Non c'era però ragione di non goderne. Io mi misi a saltellare intorno ai due uomini ed il più piccolo di essi mi accarezzò. Fiutai con l'odore della preda anche il suo che diveniva sempre più amico e benevole e lo seguì. Ebbi qualche esitazione tanto più che ad un certo momento mi parve di sentire il fischio del padrone. Ma il suo odore non c'era e potevo essermi sbagliato. L'omino dall'odore più dolce continuava ad accarezzarmi affettuosamente, e quelle carezze accompagnavano il suo odore. Anzi le carezze e l'odore finirono con l'essere una cosa sola. Così anche l'odore del cibo e quello della vecchia Anna si fondono. Procedemmo sempre oltre insieme. Ero certo che già che il padrone non me lo impediva io dovevo seguire quel mio piccolo grande amico. E si discese e si risalì e si attraversò un bosco e la scopersi un nuovo olezzo. Non era la bestia che giaceva sulla bisaccia perché questa era sospesa in alto mentre la nuova aveva colorato l'intero sentiero sul quale noi ci si muoveva… Pensai: peccato che non c'è il padrone. Ma perché non era venuto? Fece uscire la preda dal folto di un cespuglio e l'uomo con un colpo ben mirato la fermò e la mise insieme all'altra nella bisaccia. (...)

Questo breve brano è tratto da una lunga novella che si intitola Argo e il suo padrone la quale racconta diversi episodi della vita di un cane di nome Argo.

La cosa straordinaria è che è il cane stesso a raccontare la storia.

L'autore immagina che il padrone di Argo dopo aver vanamente tentato di insegnare a parlare all'animale abbia finito per imparare egli stesso il linguaggio dei cani e ne abbia quindi accolto le confidenze.

Fin qui il racconto di Italo Svevo non avrebbe nessuna caratteristica particolarmente interessante perché storie di animali parlanti non sono rare nella letteratura; basti pensare alla narrativa per l'infanzia.

Svevo però non è uno scrittore banale ed anzi in tutta la sua opera mostra sempre una certa vena creativa e originale.
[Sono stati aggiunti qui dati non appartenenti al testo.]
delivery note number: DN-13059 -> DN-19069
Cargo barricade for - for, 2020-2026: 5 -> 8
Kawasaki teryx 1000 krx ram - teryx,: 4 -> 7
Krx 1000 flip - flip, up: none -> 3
Argo, infatti, parla di sé in maniera strana e divertente. Lui vede, sente, pensa e giudica in modo molto diverso da quello degli uomini. La bellezza e la comicità del racconto sta proprio in questo: l'autore ha saputo mettersi nei panni di un cane! Ha saputo inventare una possibile logica canina; i fatti e le cose dunque sono visti da una prospettiva inconsueta.

Se hai letto con attenzione il brano avrai notato infatti la grande importanza che viene data agli odori, secondo le abitudini dei cani da caccia, perché tale è Argo. L'animale conosce il mondo prima di tutto atraverso l' olfatto. Argo afferma che gli odori del mondo a suo giudizio sono tre: quello degli uomini, quello del padrone e quello di Tete Tete una cagna a cui Argo spesso corre dietro.

Nota come Argo passi da usare la terza persona singolare alla prima, sempre per esprimere i propri pensieri e osserva che lui sa contare solo fino a tre, numero massimo utile per esprimere qualsiasi quantità superiore a due.

Italo Svevo è stato uno scrittore triestino vissuto a cavallo tra otto e novecento e famoso soprattutto per il romanzo La coscienza di Zeno.